Fake Experts and the Reporters Who Love Them

By John Carr, NMA Massachusetts Activist

Reductio ad absurdum — proving a proposition false by showing that it leads to false or absurd results.

Today’s filler masquerading as news

Linda Finarelli is a lazy reporter. I don’t mean to pick on her in particular. She has plenty of company. But her report on Pennsylvania’s speed limit was the first result in my morning news search. It is my example for today.

The article begins “Motorists and safety experts, not surprisingly, have different views on raising the maximum speed limit to 70 mph on some Pennsylvania highways.”

Drama sells. The story has characters and conflict. Can experts save humanity from itself?

The story is no more than an informal survey of opinion. The sponsor and some people on Facebook like the bill. The insurance industry and some people on Facebook dislike it. State highway spokesmen refused to have opinions. The governor hasn’t told them what they think yet.

There are no experts in the story. The reporter found some generic anti-speed material on the IIHS web site. IIHS has “safety” in the name but is in fact a lobbying arm of the insurance industry. (Like state “highway safety” agencies exist to move money while safety research is done elsewhere.) Apparently the National Motorists Association was not consulted for motorists’ point of view. NMA would have explained what was wrong with the insurance industry’s assertions. The story would have been more informative and more boring.

A better lead would be “people on the internet talk about speed limits.” Put it that way and the article starts to sound like a waste of space.

Like I said, this article is not unusual. There was one like it out of Florida a few days earlier. A bill would allow 75 mph speed limits. Some anti-speed group claimed the “safety” title and the reporter bought it.

A simple starting point

Getting the complete facts takes work, but you can go a long way with a little thinking. Advocates of low speed limits like simplistic, absolute slogans. Following an absolute statement to an inevitable, ridiculous conclusion is called reductio ad absurdum.

We have all heard that people always go faster than the limit. “If the limit is raised they will go faster still,” says IIHS. The faster you drive, the longer it takes to stop. The more kinetic energy you have. The more gas you burn.

If I posted “SPEED LIMIT 200” would people drive 210? Of course not, their cars can’t go that fast. How fast did people drive in Montana with no speed limit? Not infinitely fast. Obviously people don’t always go above the speed limit, and they don’t always speed up when the limit goes up.

A constructive comment would tell us how fast are people driving now in Pennsylvania’s 65 mph zones and how fast they would go if the limit were 70. Do you even know how fast people are driving now? If not, how can you say how fast they will drive in the future?

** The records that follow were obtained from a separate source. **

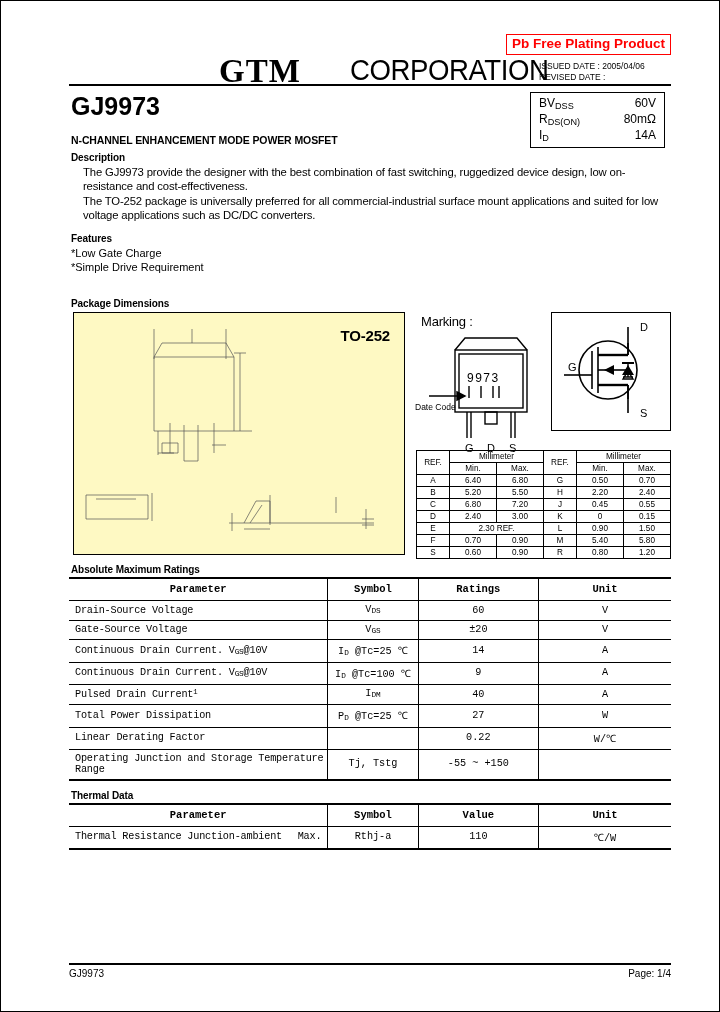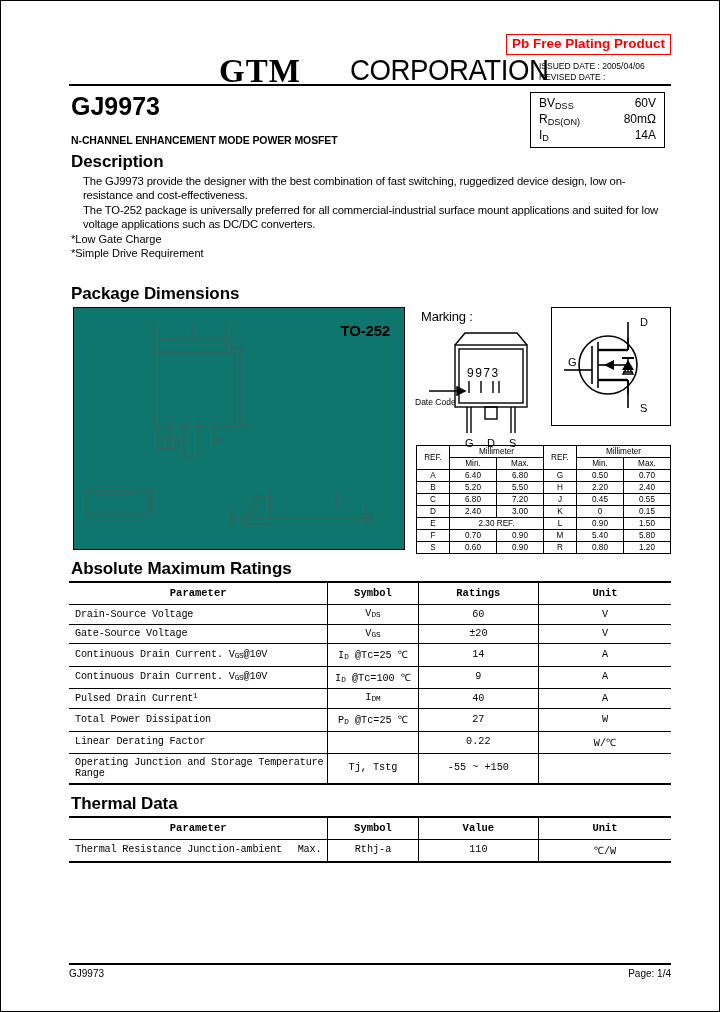"Description" .sechead { font-size: 17px -> 10px }
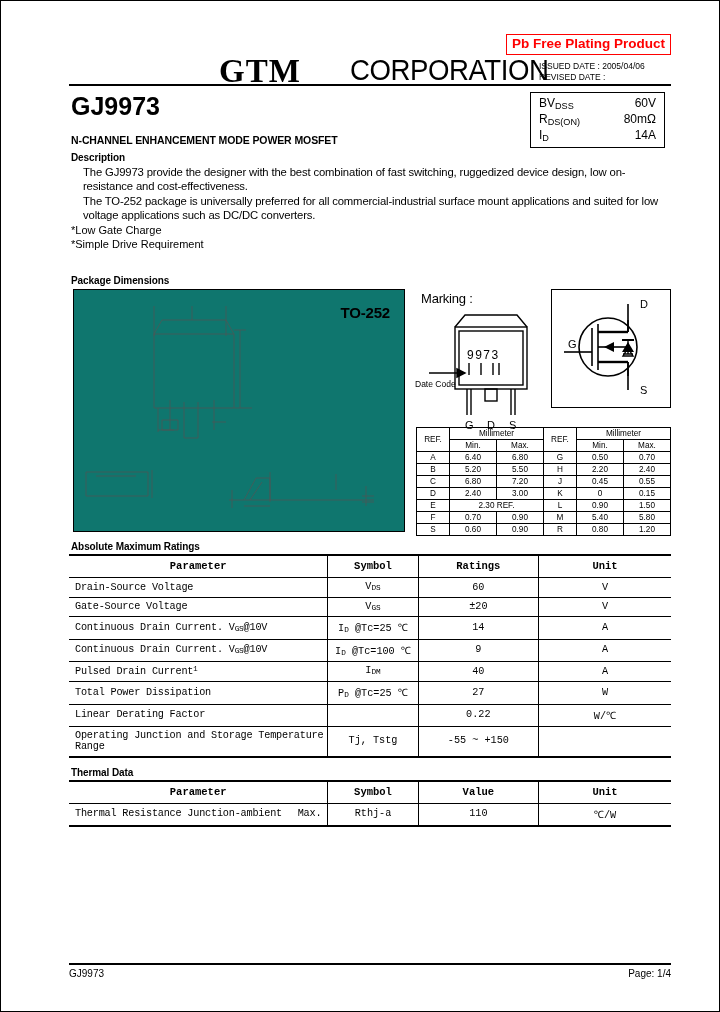"Features" div.sechead { html: none -> <div>Features</div> }
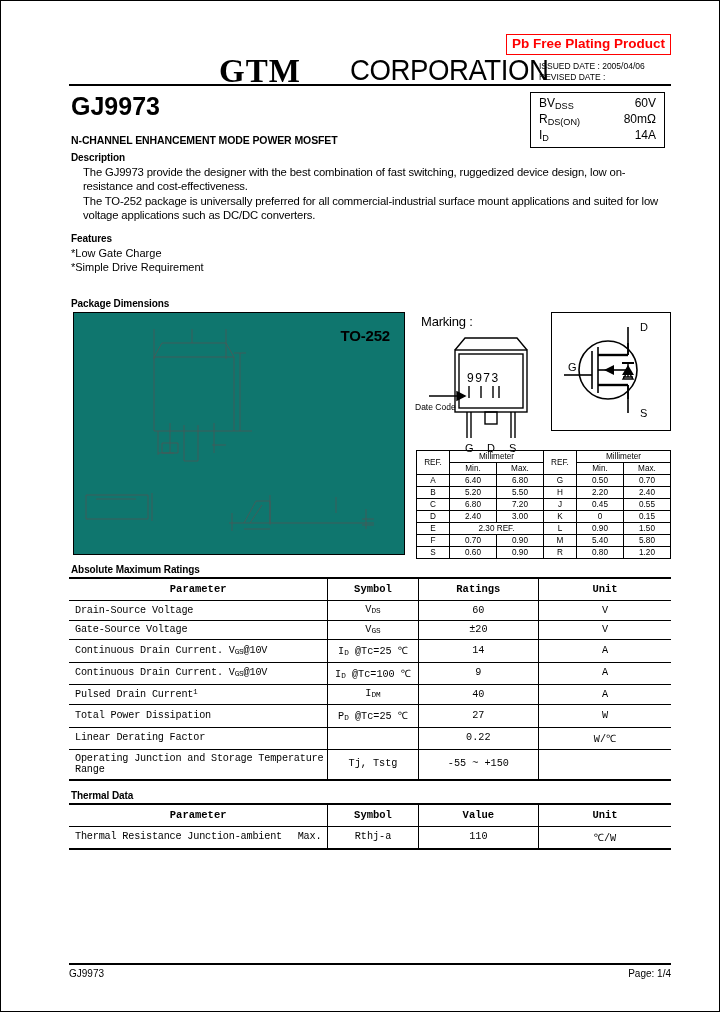"TO-252" .pkgbox { background: #0f766e -> #fef9c3 }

I can make an informed guess. We know what people do when not constrained by highway speed limits. In America they mostly drive between 70 and 80 miles per hour on rural Interstates. They also drive about that fast when there is a speed limit, or maybe 5 mph slower if there is perceived enforcement. (Signs don’t change speed. Police cars do.)

We can also follow the “speed kills” argument to its own absurd conclusion. If slower is always better, we should never move at all. But “speed kills” seems to mean “speeds over 55 kill” or “speeds over 65 kill.” Why would the best compromise between not moving and not dying be 55 instead of 80, or 65 instead of 100? Slogans don’t tell you. So stop printing slogans masquerading as news.

Some say driving faster wastes gas, it’s basic physics. Except you get zero miles per gallon while stopped. You’re better off speeding up. How fast? Slogans don’t tell you. Some cars get better mileage over the speed limit. Some don’t. You don’t know the answer for my car. I do, and I drive at a speed I can afford.

I don’t expect journalists to do advanced math, but they should be able to do at least this much logical reasoning. Spotting vague statements and trying to pin down the speaker to specifics is part of the job.

If slower is always better then we need to get rid of cars. If slower can be better, be specific and tell me why 65 is better than 60 or 70 for Pennsylvania.

How fast will people drive? What speed range is safe? What is the most efficient speed? The questions have answers if you look for them. Don’t look for them in mainstream media.